Nella chiesa della Trasfigurazione a San Miniato Basso, domenica scorsa si è respirata un’aria di profonda spiritualità grazie alla catechesi tenuta da Salvatore Martinez, teologo e già presidente del Rinnovamento nello Spirito Santo. L’evento, dal titolo «Ritornare ad adorare il Signore per testimoniare la speranza», ha unito riflessione e preghiera, culminando in un momento di Adorazione Eucaristica solenne.
L’Eucaristia, Pane vivo della speranza Martinez ha descritto l’Adorazione Eucaristica come un «momento perpetuo» in cui il cielo tocca la terra. «L’adorazione non è un atto isolato, ma un dialogo incessante con Dio», ha esordito, citando Santa Elena Guerra (l’Eucaristia come cenacolo universale) e Giovanni Paolo II, che al Rinnovamento nello Spirito affidò l’iniziativa del «Roveto ardente».
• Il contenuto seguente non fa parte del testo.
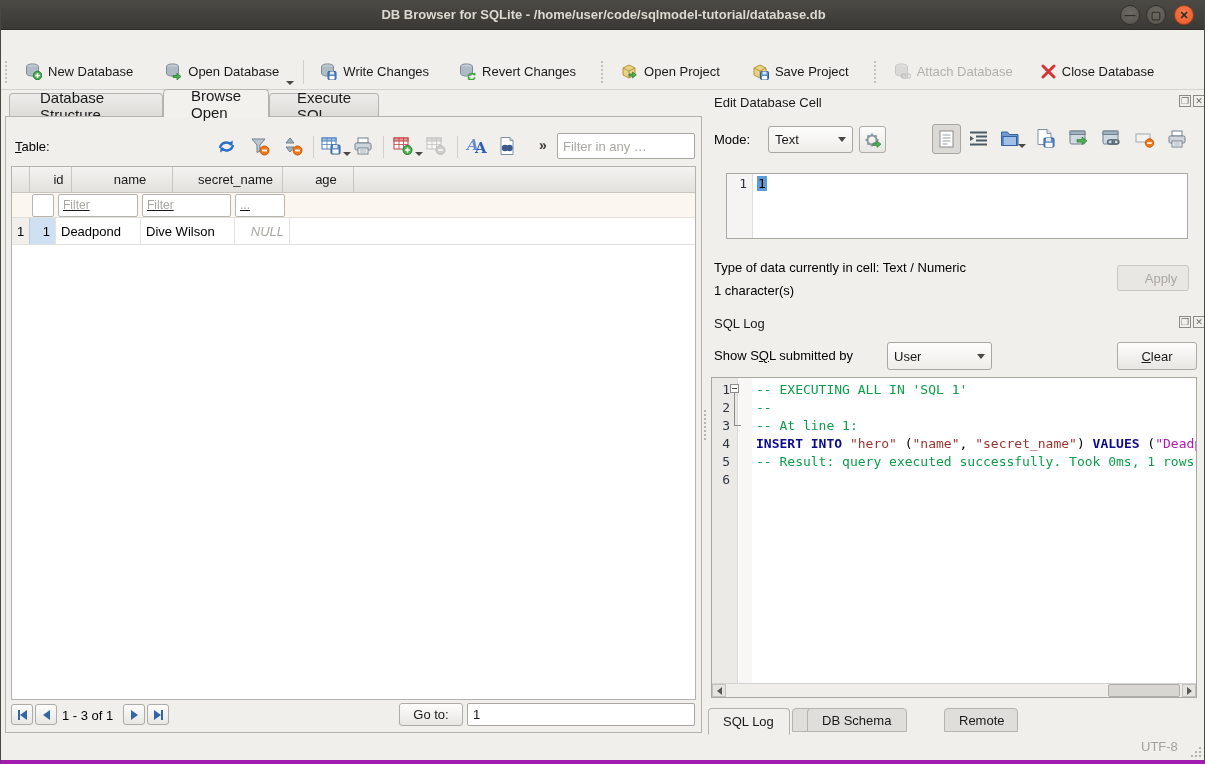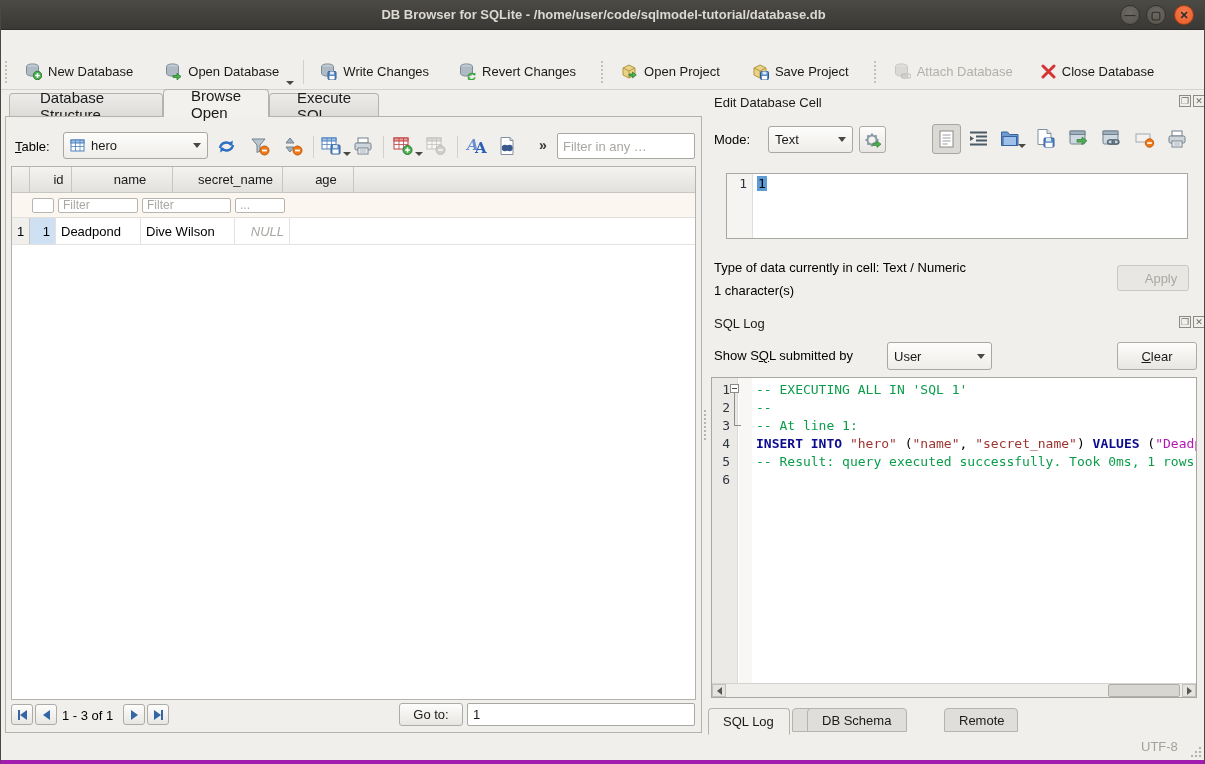--- a/index.html
+++ b/index.html
@@ -250,15 +250,6 @@
   <div id="left-frame" class="abs"></div>
 
   <span class="abs mnud" style="left:14px; top:139px; font-size:13px;">Table:</span>
-  <div class="abs combo" style="left:62px; top:132px; width:145px; height:27px;">
-    <svg width="15" height="13" viewBox="0 0 15 13">
-        <rect x="1" y="1" width="13" height="11" fill="#fff" stroke="#4f81bd"></rect>
-        <rect x="1" y="1" width="13" height="3" fill="#9dc3e6" stroke="#4f81bd"></rect>
-        <path d="M5.5 1 v11 M10 1 v11 M1 7.5 h13" stroke="#4f81bd" stroke-width=".8"></path>
-      </svg>
-    <span>hero</span>
-    <span class="cbx-caret"></span>
-  </div>
 
   <div class="abs icon-btn" style="left:215px; top:136px;">
     <svg width="21" height="21" viewBox="0 0 21 21">

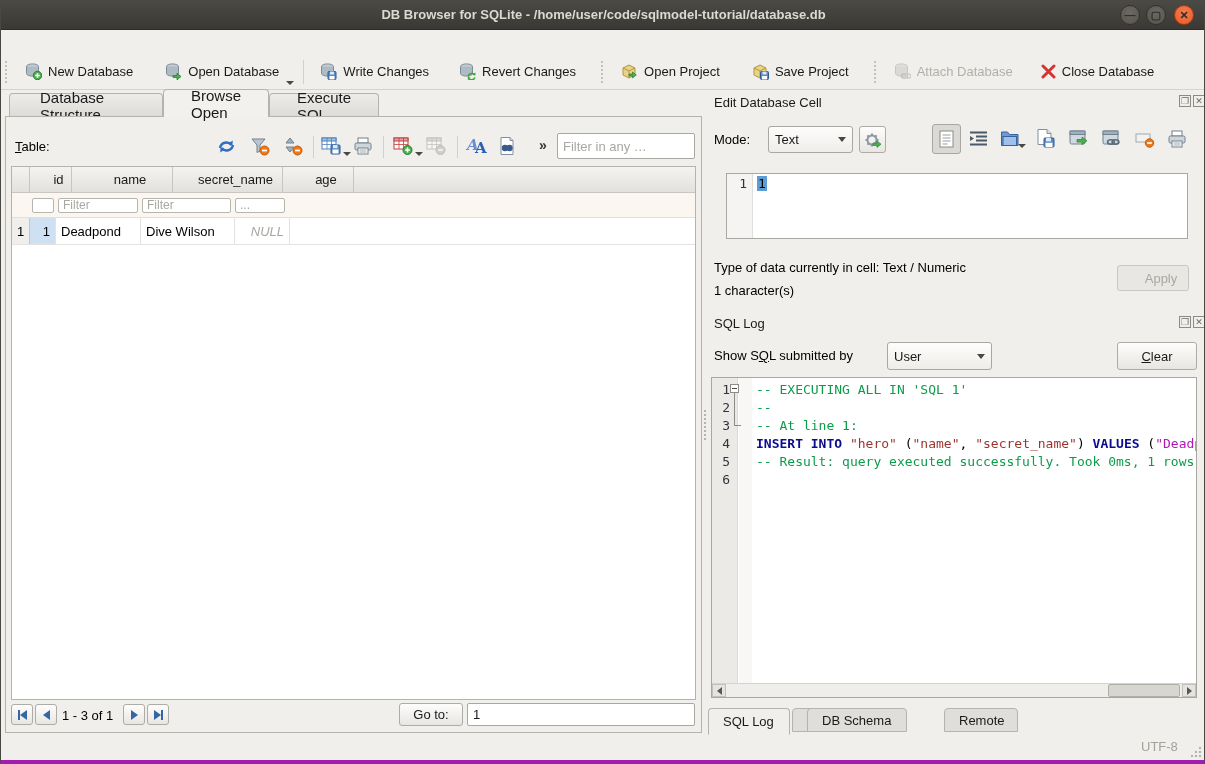--- a/index.html
+++ b/index.html
@@ -58,8 +58,8 @@
   .g-hcell { border-right:1px solid #c8c6c1; display:flex; align-items:center; justify-content:center;
     font-size:13px; color:#1a1a1a; }
   .g-filterrow { display:flex; height:25px; background:#fbf6f0; border-bottom:1px solid #e2e0dc; align-items:center; }
-  .g-filterrow input { height:15px; margin:0 2px; border:1px solid #b7b5b0; border-radius:2px; background:#fff;
-    font-size:12px; padding:0 4px; color:#1a1a1a; }
+  .g-filterrow input { height:23px; margin:0 2px; border:1px solid #b7b5b0; border-radius:2px; background:#fff;
+    font-size:12px; padding:0 4px; color:#1a1a1a;text-decoration:underline; }
   .g-filterrow input::placeholder { color:#a9a7a2; }
   .g-row { display:flex; height:27px; border-bottom:1px solid #e4e2de; font-size:13px; }
   .g-cell { border-right:1px solid #e4e2de; display:flex; align-items:center; padding:0 5px; color:#000; }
«Nell’Eucaristia – ha proseguito – tutte le promesse di Gesù si compiono: è lui il Pane vivo che ci trasforma in ciò che riceviamo». Attingendo alle Scritture, Martinez ha ricordato le parole di San Paolo ai Romani: «Siamo lieti nella speranza, perché la speranza è una persona: Cristo». Un concetto profondamente legato al Giubileo che stiamo vivendo: «Non speriamo in qualcosa di futuro, ma in Colui che ci ha già salvati. Ogni giorno, nell’Eucaristia, sperimentiamo l’abbraccio di Cristo. Il suo amore incondizionato è la speranza che non delude». Un messaggio potente per un tempo segnato da tante fragilità e solitudini. La croce e la sofferenza: l’ultima parola è la risurrezione.
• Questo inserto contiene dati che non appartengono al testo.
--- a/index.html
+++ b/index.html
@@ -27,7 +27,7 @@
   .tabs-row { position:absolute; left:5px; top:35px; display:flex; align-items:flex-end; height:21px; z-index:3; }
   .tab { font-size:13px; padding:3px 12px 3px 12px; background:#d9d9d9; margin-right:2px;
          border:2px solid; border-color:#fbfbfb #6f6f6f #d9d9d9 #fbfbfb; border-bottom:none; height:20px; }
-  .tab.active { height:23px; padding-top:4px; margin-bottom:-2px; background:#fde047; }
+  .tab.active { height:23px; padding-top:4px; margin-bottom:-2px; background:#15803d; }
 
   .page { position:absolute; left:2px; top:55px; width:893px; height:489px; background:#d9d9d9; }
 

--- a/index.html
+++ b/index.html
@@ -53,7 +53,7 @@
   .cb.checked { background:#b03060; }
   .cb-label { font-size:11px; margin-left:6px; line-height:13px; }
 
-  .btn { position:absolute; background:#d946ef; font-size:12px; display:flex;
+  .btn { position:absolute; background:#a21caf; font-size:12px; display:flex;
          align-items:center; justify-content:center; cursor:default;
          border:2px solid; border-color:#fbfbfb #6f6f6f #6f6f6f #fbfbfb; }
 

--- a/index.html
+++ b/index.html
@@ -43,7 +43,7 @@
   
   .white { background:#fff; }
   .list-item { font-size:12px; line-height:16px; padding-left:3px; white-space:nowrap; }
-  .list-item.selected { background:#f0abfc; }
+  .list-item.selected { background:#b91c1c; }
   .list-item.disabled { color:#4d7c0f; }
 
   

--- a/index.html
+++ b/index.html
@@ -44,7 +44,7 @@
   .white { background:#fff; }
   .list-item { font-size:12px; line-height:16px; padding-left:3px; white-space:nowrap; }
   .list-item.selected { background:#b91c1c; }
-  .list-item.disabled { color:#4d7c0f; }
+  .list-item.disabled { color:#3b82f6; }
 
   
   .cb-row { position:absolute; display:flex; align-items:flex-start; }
Nella seconda parte della catechesi, Martinez ha affrontato il tema del dolore, in sintonia con il Giubileo dei malati. «La sofferenza non può essere eliminata dalla storia – ha detto –, ma Gesù ci ha insegnato che l’amore vince. E noi fra poco adoreremo il Sofferente – ha aggiunto – colui che ha deciso di soffrire per noi, per l’umanità di ogni secolo, di ogni tempo». Un richiamo forte alla speranza cristiana, che non è semplice ottimismo umano ma che si fonda sulla vittoria di Cristo. Martinez ha condiviso poi un aneddoto toccante: nel 1997, in una chiesa francese affiancata da locali a luci rosse, vide un uomo entrare bestemmiando in modo minaccioso e finire in ginocchio, in lacrime, davanti al Santissimo Sacramento. Le suore che tenevano aperta la chiesa, restando in adorazione del Sacramento, commentarono così l’accaduto: «Ogni giorno noi adoriamo Gesù e ogni giorno c’è un uomo che piega le ginocchia».
Adorare il Padre «in spirito e verità» Concludendo, Martinez ha spiegato l’etimologia della parola adorazione: dal latino ad os (portare la mano alla bocca, in segno di stupore) e dal greco proskynein (prostrarsi). «Adorare è riconoscere che Dio è Dio. È uscire dall’egoismo per entrare nella comunione». Citando Madre Teresa («L’Eucaristia è la lingua materna dell’amore») e Benedetto XVI («Siamo venuti per adorare»), ha invitato a fare dell’Eucaristia il centro della vita personale e comunitaria. «Gesù nell’adorazione non è il termine della nostra preghiera – ha notato -. È il Padre. Adorando Gesù, noi adoriamo il Padre in spirito e verità». La serata è proseguita con l’esposizione del Santissimo e un invito: «Gesù non dice “sarò” il pane della vita, ma “sono” ora, qui, per voi. Venite a me».
Un appuntamento che, come ha ricordato Martinez, trasforma l’uomo in Cristo. Un evento per riaccendere la fede e promuovere l’adorazione perpetua L’incontro tenuto da Martinez, introdotto dal vescovo Giovanni Paccosi e dal parroco di San Miniato Basso, don Fabrizio Orsini, non è stato solo una catechesi colta e appassionata, ma anche un’esperienza concreta di preghiera. In un mondo egolatrico e sempre più disperato, Martinez ha indicato nell’Adorazione eucaristica l’antidoto all’individualismo e la sorgente di una speranza «già compiuta, ma sempre nuova». Per San Miniato, una tappa significativa nel cammino giubilare verso una fede che, come il Pane eucaristico, «nutre e trasforma».